Obama, in his 2010 State of the Union address, pledged to double exports within five years. The only way this will be possible is through the reduction of wages to the point where they compete with those of the developing world. The driving force in this transformation is high unemployment, which is forcing workers throughout the country to accept lower and lower wages.

These conditions are not unique to the United States. In all the major capitalist countries, the ruling class has embarked on a program of austerity aimed at forcing workers to pay for the economic crisis.

The right to a job, with a livable income, is a basic social right. Indeed, as the program of the SEP states, “the right to employment is the most basic of all,” as “without a steady, good-paying job, it is impossible to satisfy all other needs.” The fight of workers to realize this right, however, brings them into conflict with both the Democrats and Republicans, and with the capitalist system that they defend.

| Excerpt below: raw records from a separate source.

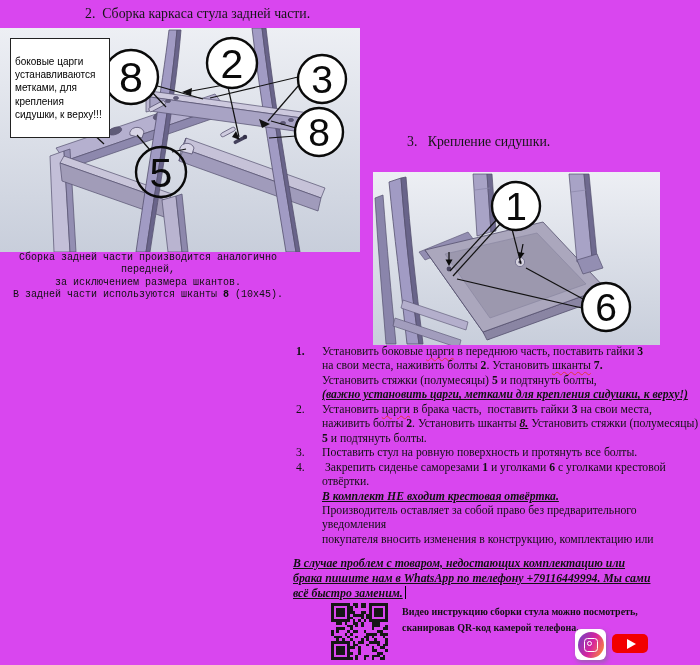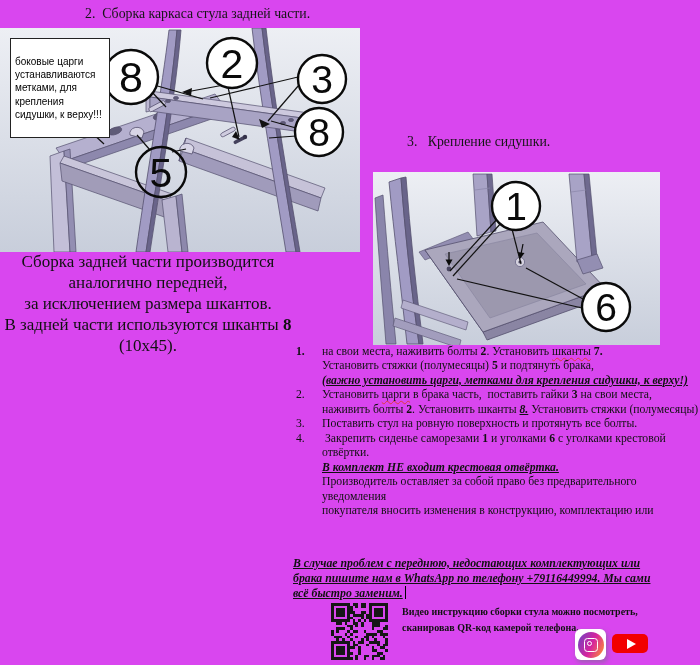--- a/index.html
+++ b/index.html
@@ -6,21 +6,21 @@
   .page{position:relative;width:700px;height:665px;background:#d946ef;overflow:hidden;
         font-family:"Liberation Serif",serif;color:#111;}
   .stitle{position:absolute;white-space:pre;font-size:13.8px;color:#151515;}
   .s2{left:85px;top:6px;}
   .s3{left:407px;top:134px;}
   .diag{position:absolute;display:block;}
   .d1{left:0;top:28px;}
   .d2{left:373px;top:172px;}
   .notebox{position:absolute;left:10px;top:38px;width:90px;background:#fff;border:1.5px solid #222;
            font-family:"Liberation Sans",sans-serif;font-size:10px;line-height:1.32;padding:16px 4px;color:#000;}
-  .caption{position:absolute;left:0;top:252px;width:296px;text-align:center;font-size:17px;line-height:1.23;}
+  .caption{position:absolute;left:0;top:252px;width:296px;text-align:center;font-size:10px;line-height:1.23;font-family:Liberation Mono, monospace;}
   .instructions{position:absolute;left:293px;top:345px;width:407px;font-size:11.7px;line-height:14.45px;}
   .item{display:flex;}
   .num{flex:0 0 26px;padding-left:3px;}
   .ibody{flex:1;}
   .rl{white-space:pre-wrap;}
   .b{font-weight:bold;}
   .bu{font-weight:bold;text-decoration:underline;font-style:italic;}
   .sq{text-decoration:underline wavy #e03a3a;text-decoration-thickness:1px;text-underline-offset:2px;}
   .caret{display:inline-block;width:1.5px;height:13px;background:#000;margin-left:2px;vertical-align:-2px;}
   .warranty{position:absolute;left:293px;top:556px;width:407px;font-size:11.8px;line-height:14.8px;}
@@ -217,30 +217,32 @@
       <circle cx="233" cy="135" r="24" fill="#fff"></circle>
     </g>
     <text class="callout" x="143" y="48" font-size="39" text-anchor="middle">1</text>
     <text class="callout" x="233" y="149" font-size="39" text-anchor="middle">6</text>
   </svg>
 
   <div class="instructions">
       <div class="item">
         <span class="num b">1.</span>
         <div class="ibody">
+          <div class="rl"><span>Установить боковые </span><span class="sq">царги</span><span> в переднюю часть, поставить гайки </span><span class="b">3</span></div>
           <div class="rl"><span>на свои места, наживить болты </span><span class="b">2</span><span>. Установить </span><span class="sq">шканты</span><span> </span><span class="b">7.</span></div>
-          <div class="rl"><span>Установить стяжки (полумесяцы) </span><span class="b">5</span><span> и подтянуть брака,</span></div>
+          <div class="rl"><span>Установить стяжки (полумесяцы) </span><span class="b">5</span><span> и подтянуть болты,</span></div>
           <div class="rl"><span class="bu">(важно установить царги, метками для крепления сидушки, к верху!)</span></div>
         </div>
       </div>
       <div class="item">
         <span class="num">2.</span>
         <div class="ibody">
           <div class="rl"><span>Установить </span><span class="sq">царги</span><span> в брака часть,  поставить гайки </span><span class="b">3</span><span> на свои места,</span></div>
           <div class="rl"><span>наживить болты </span><span class="b">2</span><span>. Установить шканты </span><span class="bu">8.</span><span> Установить стяжки (полумесяцы)</span></div>
+          <div class="rl"><span class="b">5</span><span> и подтянуть болты.</span></div>
         </div>
       </div>
       <div class="item">
         <span class="num">3.</span>
         <div class="ibody">
           <div class="rl"><span>Поставить стул на ровную поверхность и протянуть все болты.</span></div>
         </div>
       </div>
       <div class="item">
         <span class="num">4.</span>
@@ -248,21 +250,21 @@
           <div class="rl"><span> Закрепить сиденье саморезами </span><span class="b">1</span><span> и уголками </span><span class="b">6</span><span> с уголками крестовой</span></div>
           <div class="rl"><span>отвёртки.</span></div>
           <div class="rl"><span class="bu">В комплект НЕ входит крестовая отвёртка.</span></div>
           <div class="rl"><span>Производитель оставляет за собой право без предварительного уведомления</span></div>
           <div class="rl"><span>покупателя вносить изменения в конструкцию, комплектацию или</span></div>
         </div>
       </div>
     </div>
 
   <div class="warranty">
-      <div class="rl"><span class="bu">В случае проблем с переднюю, недостающих комплектующих или</span></div>
+      <div class="rl"><span class="bu">В случае проблем с товаром, недостающих комплектацию или</span></div>
       <div class="rl"><span class="bu">брака пишите нам в WhatsApp по телефону +79116449994. Мы сами</span></div>
       <div class="rl"><span class="bu">всё быстро заменим.</span><span class="caret"></span></div>
     </div>
 
   <svg id="qr" width="57" height="57" viewBox="0 0 21 21" shape-rendering="crispEdges">
       <rect x="0" y="0" width="1" height="1" fill="#161616"></rect>
       <rect x="1" y="0" width="1" height="1" fill="#161616"></rect>
       <rect x="2" y="0" width="1" height="1" fill="#161616"></rect>
       <rect x="3" y="0" width="1" height="1" fill="#161616"></rect>
       <rect x="4" y="0" width="1" height="1" fill="#161616"></rect>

The Socialist Equality Party calls for a public works program to ensure a high-quality job for everyone. There is no lack of work to be done. The social infrastructure of the US lies in ruins. Roads and bridges are in a state of disrepair, and the public transportation system is unreliable where it exists at all. As the most recent bout of tornadoes has revealed, millions of people live in ramshackle mobile homes that leave them exposed to the elements. The country’s levee and flood prevention system are so archaic that entire cities can be inundated with water, like New Orleans was in Hurricane Katrina.

To implement such a program requires not only the seizure of the wealth of the financial and corporate elite, but the transformation of all the major corporations and banks into publicly owned enterprises, under the democratic control of the working class.